### [TASK ITEM]
From the entries below, return only the lines starting at the one that contains "[243,115,282,125] extend ->" and ending at the one that contains "[25,460,74,469] construt. ->", exactly as they stand.

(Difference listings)
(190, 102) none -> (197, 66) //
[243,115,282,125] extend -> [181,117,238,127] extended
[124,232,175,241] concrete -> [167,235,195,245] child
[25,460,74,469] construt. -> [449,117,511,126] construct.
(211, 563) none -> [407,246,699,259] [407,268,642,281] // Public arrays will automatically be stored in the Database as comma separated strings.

### [PROBLEM SOLUTION]
[243,115,282,125] extend -> [181,117,238,127] extended
[124,232,175,241] concrete -> [167,235,195,245] child
[25,460,74,469] construt. -> [449,117,511,126] construct.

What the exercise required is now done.